Posted by Stephan Ewen <se...@apache.org>.
Hi!

I do not know the details of how Cassandra supports batched writes, but
here are some thoughts:

  - Grouping writes that go to the same partition together into one batch
write request makes sense. If you have some sample code for that, it should
be not too hard to integrate into the Flink Cassandra connector

  - If you know the partitioning scheme in Cassandra and you use
"DataStream.partitionCustom(partitioner, key)" it should result in a way
that all write requests from one parallel sink instance go to the same
Cassandra node (or a small number of nodes). Would that help?

Greetings,
Stephan




On Fri, Oct 28, 2016 at 8:57 AM, kant kodali <ka...@gmail.com> wrote:

> Spark Cassandra connector does it! but I don't think it really implements
> a custom partitioner I think it just leverages token aware policy and does
> batch writes by default within a partition but you can also do across
> partitions with the same replica!
>
> On Thu, Oct 27, 2016 at 8:41 AM, Shannon Carey <sc...@expedia.com> wrote:
>
>> It certainly seems possible to write a Partitioner that does what you
>> describe. I started implementing one but didn't have time to finish it. I
>> think the main difficulty is in properly dealing with partition ownership
>> changes in Cassandra… if you are maintaining state in Flink and the
>> partitioning changes, your job might produce inaccurate output. If, on the
>> other hand, you are only using the partitioner just before the output,
>> dynamic partitioning changes might be ok.
>>
>>
>> From: kant kodali <ka...@gmail.com>
>> Date: Thursday, October 27, 2016 at 3:17 AM
>> To: <us...@flink.apache.org>
>> Subject: Can we do batch writes on cassandra using flink while
>> leveraging the locality?
>>
>> locality? For example the batch writes in Cassandra will put pressure on
>> the coordinator but since the connectors are built by leveraging the
>> locality I was wondering if we could do batch of writes on a node where the
>> batch belongs?
>>
>
>

Re: Can we do batch writes on cassandra using flink while leveraging the locality?

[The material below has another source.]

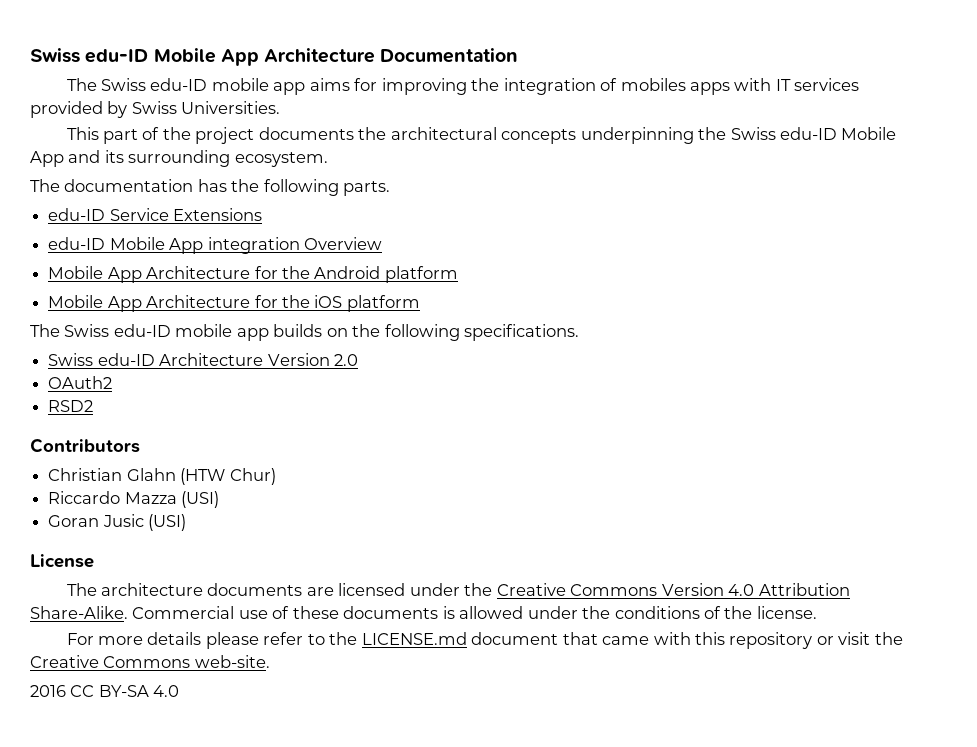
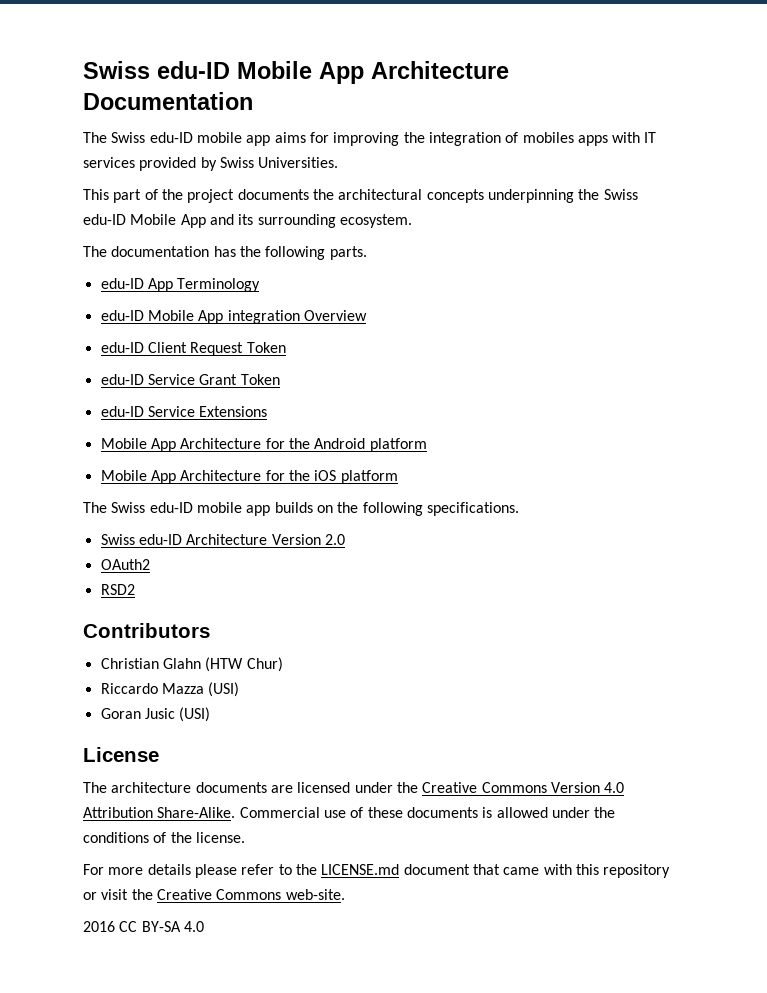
[109,208,263,221] Service Extensions -> [147,278,261,292] App Terminology
(382, 243) none -> [100,342,286,356] [100,374,280,385] [100,406,268,417] // edu-ID Client Request Token // edu-ID Service Grant Token // edu-ID Service Extensions

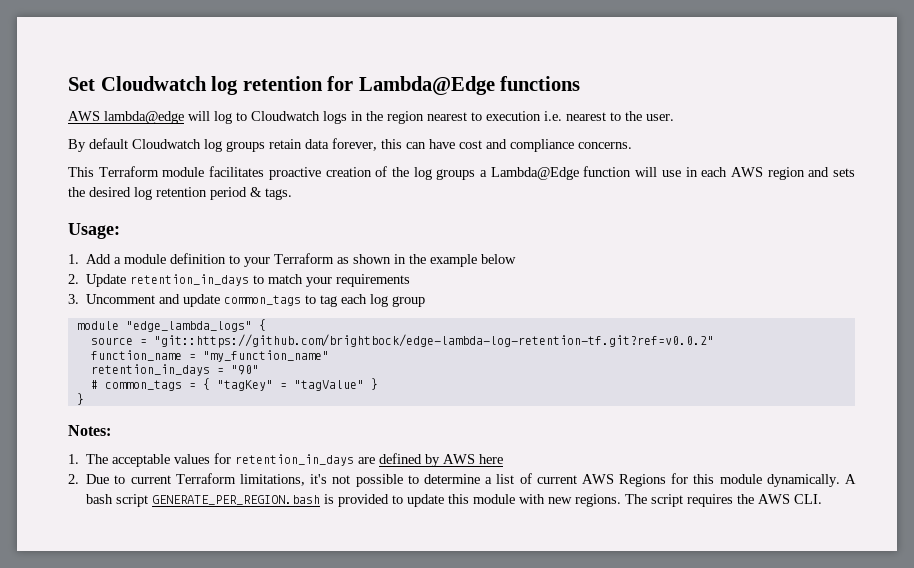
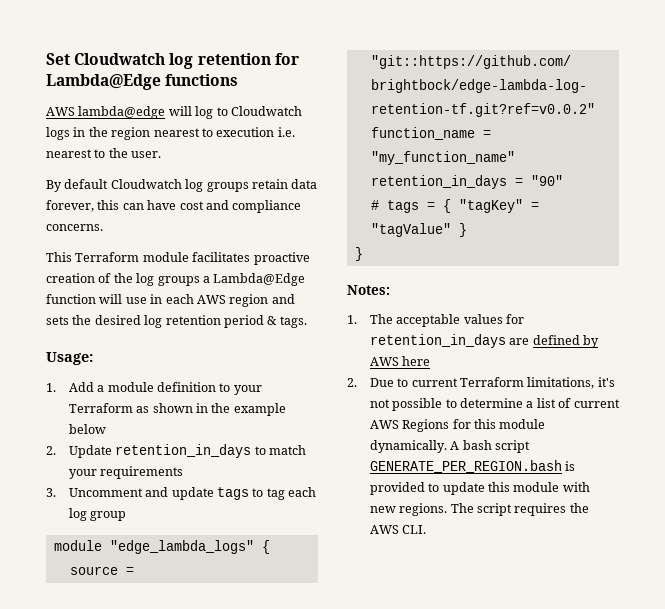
[224,295,302,306] common_tags -> [217,487,250,500] tags
[104,380,182,391] common_tags -> [386,200,419,213] tags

Posted by kant kodali <ka...@gmail.com>.
Spark Cassandra connector does it! but I don't think it really implements a
custom partitioner I think it just leverages token aware policy and does
batch writes by default within a partition but you can also do across
partitions with the same replica!

On Thu, Oct 27, 2016 at 8:41 AM, Shannon Carey <sc...@expedia.com> wrote:

> It certainly seems possible to write a Partitioner that does what you
> describe. I started implementing one but didn't have time to finish it. I
> think the main difficulty is in properly dealing with partition ownership
> changes in Cassandra… if you are maintaining state in Flink and the
> partitioning changes, your job might produce inaccurate output. If, on the
> other hand, you are only using the partitioner just before the output,
> dynamic partitioning changes might be ok.
>
>
> From: kant kodali <ka...@gmail.com>
> Date: Thursday, October 27, 2016 at 3:17 AM
> To: <us...@flink.apache.org>
> Subject: Can we do batch writes on cassandra using flink while leveraging
> the locality?
>
> locality? For example the batch writes in Cassandra will put pressure on
> the coordinator but since the connectors are built by leveraging the
> locality I was wondering if we could do batch of writes on a node where the
> batch belongs?
>

Re: Can we do batch writes on cassandra using flink while leveraging the locality?

Posted by Shannon Carey <sc...@expedia.com>.
It certainly seems possible to write a Partitioner that does what you describe. I started implementing one but didn't have time to finish it. I think the main difficulty is in properly dealing with partition ownership changes in Cassandra… if you are maintaining state in Flink and the partitioning changes, your job might produce inaccurate output. If, on the other hand, you are only using the partitioner just before the output, dynamic partitioning changes might be ok.


From: kant kodali <ka...@gmail.com>>
Date: Thursday, October 27, 2016 at 3:17 AM
To: <us...@flink.apache.org>>
Subject: Can we do batch writes on cassandra using flink while leveraging the locality?

locality? For example the batch writes in Cassandra will put pressure on the coordinator but since the connectors are built by leveraging the locality I was wondering if we could do batch of writes on a node where the batch belongs?